Web page revision data
_ _ _

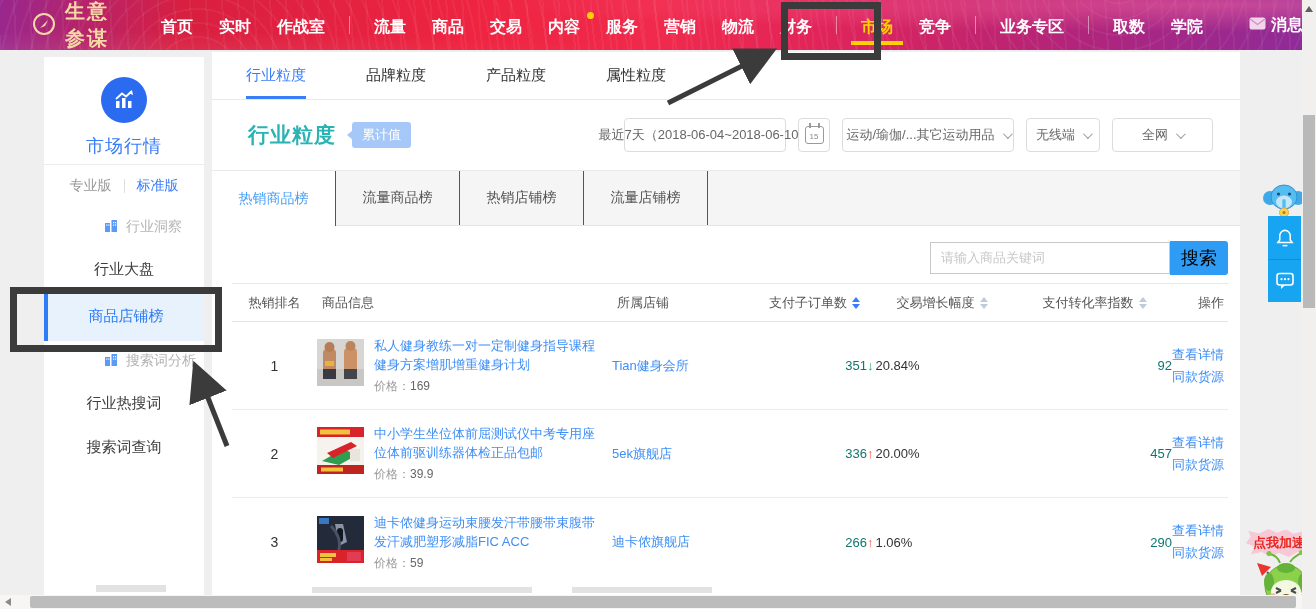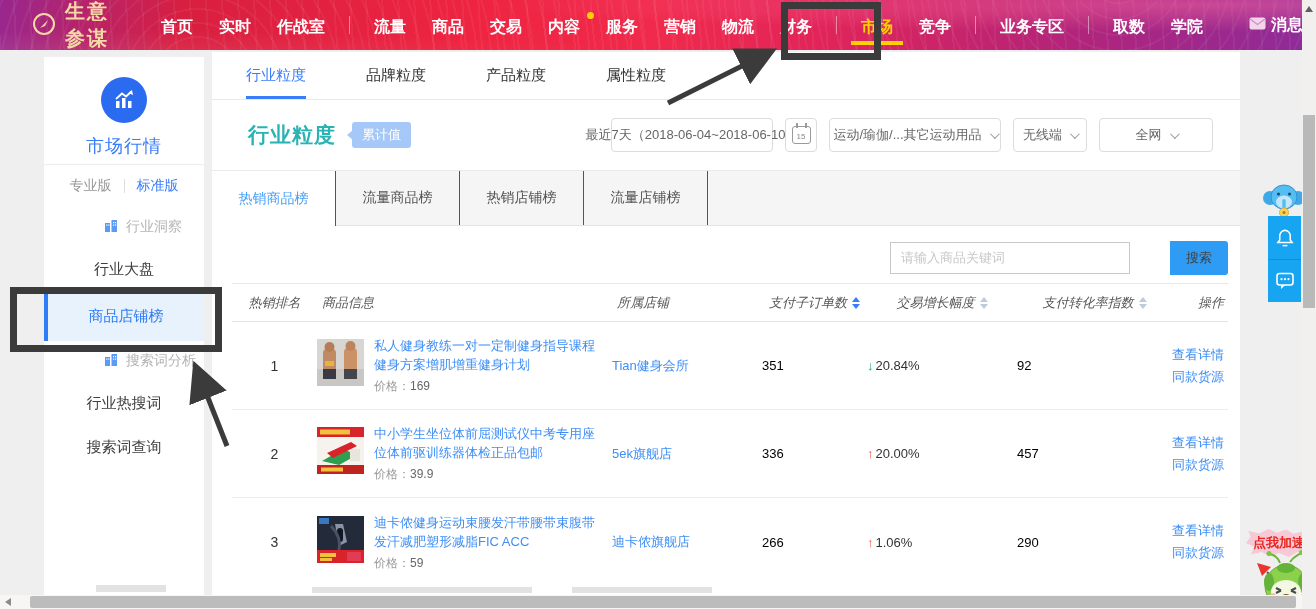--- a/index.html
+++ b/index.html
@@ -58,7 +58,7 @@
   .f-cal { width:32px; }
   .f-cat { width:172px; }
   .f-term { width:74px; }
-  .f-scope { width:114px; }
+  .f-scope { width:101px; }
   .chev { width:7px; height:7px; border-right:1px solid #9a9a9a; border-bottom:1px solid #9a9a9a; transform:rotate(45deg) translateY(-2px); }
   .cal-icon { width:19px; height:18px; border:1px solid #9a9a9a; border-radius:3px; position:relative; font-size:8px; color:#8a8a8a; text-align:center; line-height:20px; }
   .cal-icon::before, .cal-icon::after { content:""; position:absolute; top:-4px; width:2px; height:5px; background:#9a9a9a; }

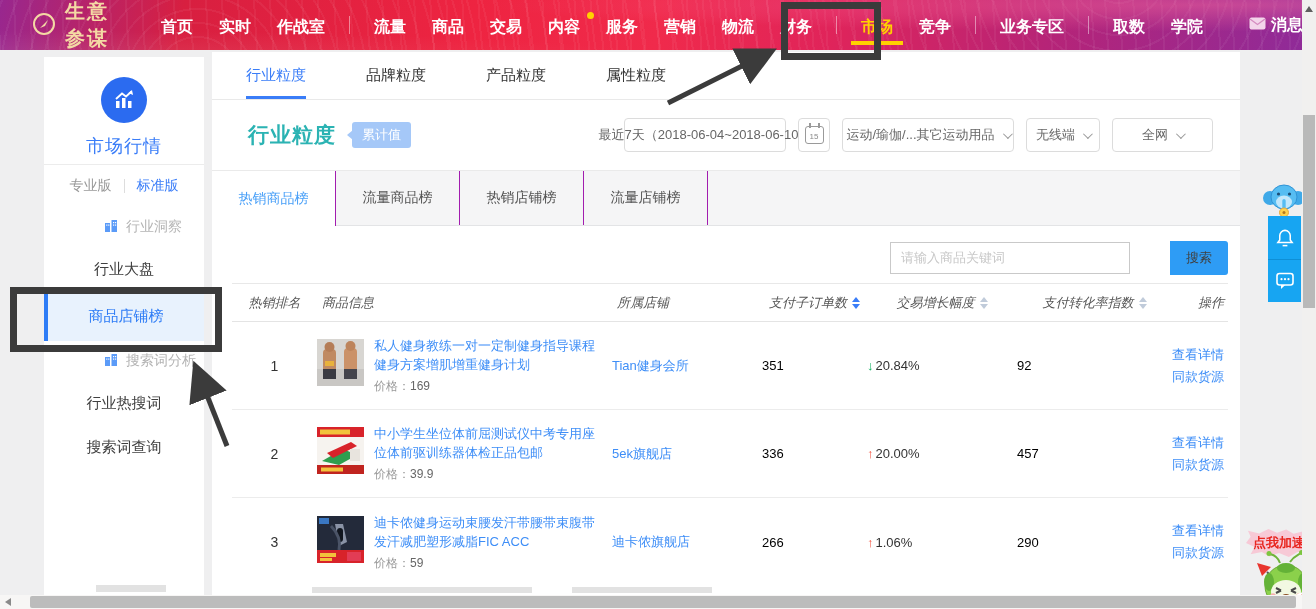--- a/index.html
+++ b/index.html
@@ -73,7 +73,7 @@
   .search-row { height:46px; display:flex; justify-content:flex-end; align-items:center; border-bottom:1px solid #e8e8e8; padding-bottom:6px; }
   .search-input { width:240px; height:32px; border:1px solid #c9c9c9; padding:0 10px; font-size:13px; color:#333; outline:none; }
   .search-input::placeholder { color:#c8c8c8; }
-  .search-btn { width:58px; height:34px; background:#2e9cf5; color:#404040; font-size:13px; border:none; border-radius:0 3px 3px 0; cursor:pointer;margin-left:40px; }
+  .search-btn { width:58px; height:34px; background:#2e9cf5; color:#000000; font-size:18px; border:none; border-radius:0 3px 3px 0; cursor:pointer; }
 
   .tgrid { display:grid; grid-template-columns:85px 295px 150px 105px 150px 155px 1fr; align-items:center; }
   .thead { height:38px; border-bottom:1px solid #e4e4e4; color:#555; font-size:13px;font-style:italic; }

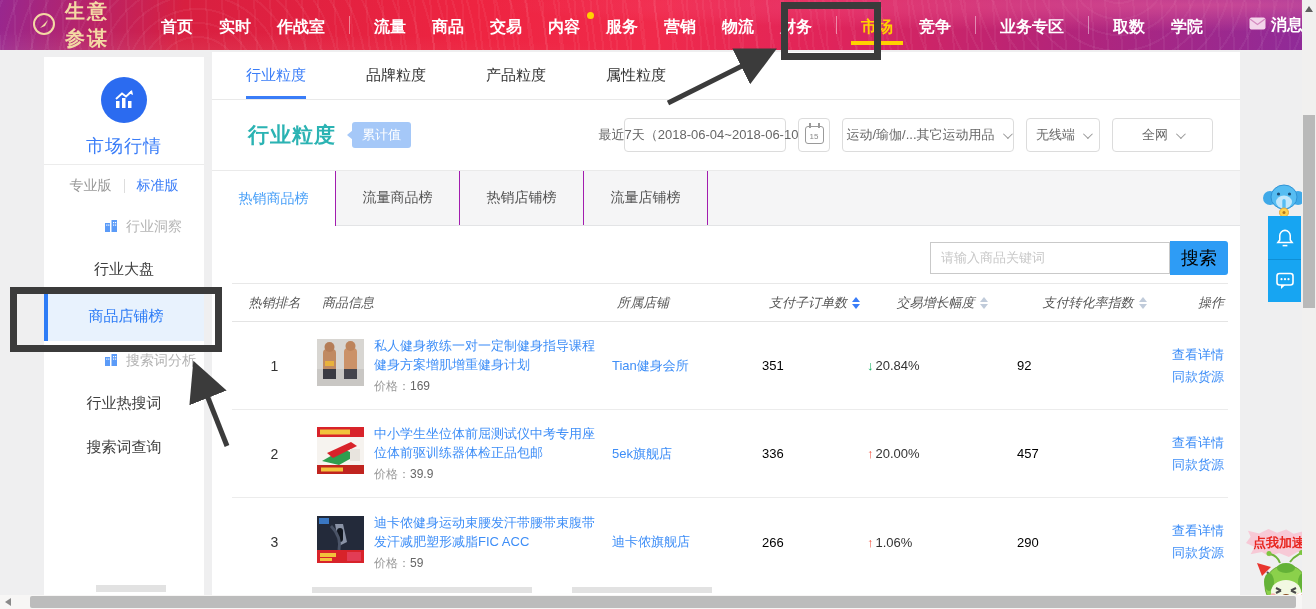--- a/index.html
+++ b/index.html
@@ -76,7 +76,7 @@
   .search-btn { width:58px; height:34px; background:#2e9cf5; color:#000000; font-size:18px; border:none; border-radius:0 3px 3px 0; cursor:pointer; }
 
   .tgrid { display:grid; grid-template-columns:85px 295px 150px 105px 150px 155px 1fr; align-items:center; }
-  .thead { height:38px; border-bottom:1px solid #e4e4e4; color:#555; font-size:13px;font-style:italic; }
+  .thead { height:38px; border-bottom:1px solid #e4e4e4; color:#555; font-size:13px; }
   .th { display:flex; align-items:center; }
   .th.c { justify-content:center; } .th.l { padding-left:5px; } .th.r { justify-content:flex-end; padding-right:4px; }
   .sort { display:inline-flex; flex-direction:column; gap:2px; margin-left:5px; }

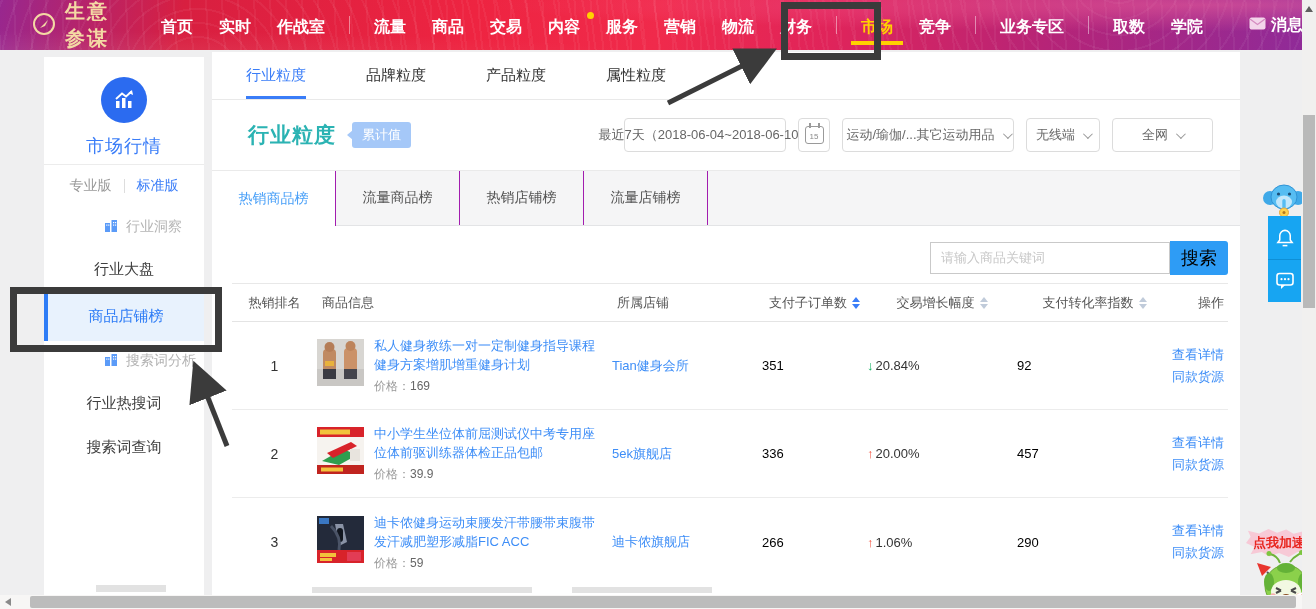--- a/index.html
+++ b/index.html
@@ -95,7 +95,7 @@
   .p-price { margin-top:4px; color:#999; font-size:12px; }
   .p-price b { font-weight:normal; color:#666; }
   .shop { color:#3e8ef7; cursor:pointer; }
-  .num { text-align:left; color:#000000; }
+  .num { text-align:right; color:#0f766e; }
   .growth { text-align:left; }
   .g-arrow { font-weight:bold; margin-right:2px; }
   .down .g-arrow { color:#0eb05f; }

_ _ _

The task >> In the entries above, find the line with "-58,7 +58,7 @@" and the line with "width:240px; height:32px; border:1px". Return exactly those lines and all the ones between them, pictures excluded.

Finished task >>
@@ -58,7 +58,7 @@
   .f-cal { width:32px; }
   .f-cat { width:172px; }
   .f-term { width:74px; }
-  .f-scope { width:114px; }
+  .f-scope { width:101px; }
   .chev { width:7px; height:7px; border-right:1px solid #9a9a9a; border-bottom:1px solid #9a9a9a; transform:rotate(45deg) translateY(-2px); }
   .cal-icon { width:19px; height:18px; border:1px solid #9a9a9a; border-radius:3px; position:relative; font-size:8px; color:#8a8a8a; text-align:center; line-height:20px; }
   .cal-icon::before, .cal-icon::after { content:""; position:absolute; top:-4px; width:2px; height:5px; background:#9a9a9a; }

--- a/index.html
+++ b/index.html
@@ -73,7 +73,7 @@
   .search-row { height:46px; display:flex; justify-content:flex-end; align-items:center; border-bottom:1px solid #e8e8e8; padding-bottom:6px; }
   .search-input { width:240px; height:32px; border:1px solid #c9c9c9; padding:0 10px; font-size:13px; color:#333; outline:none; }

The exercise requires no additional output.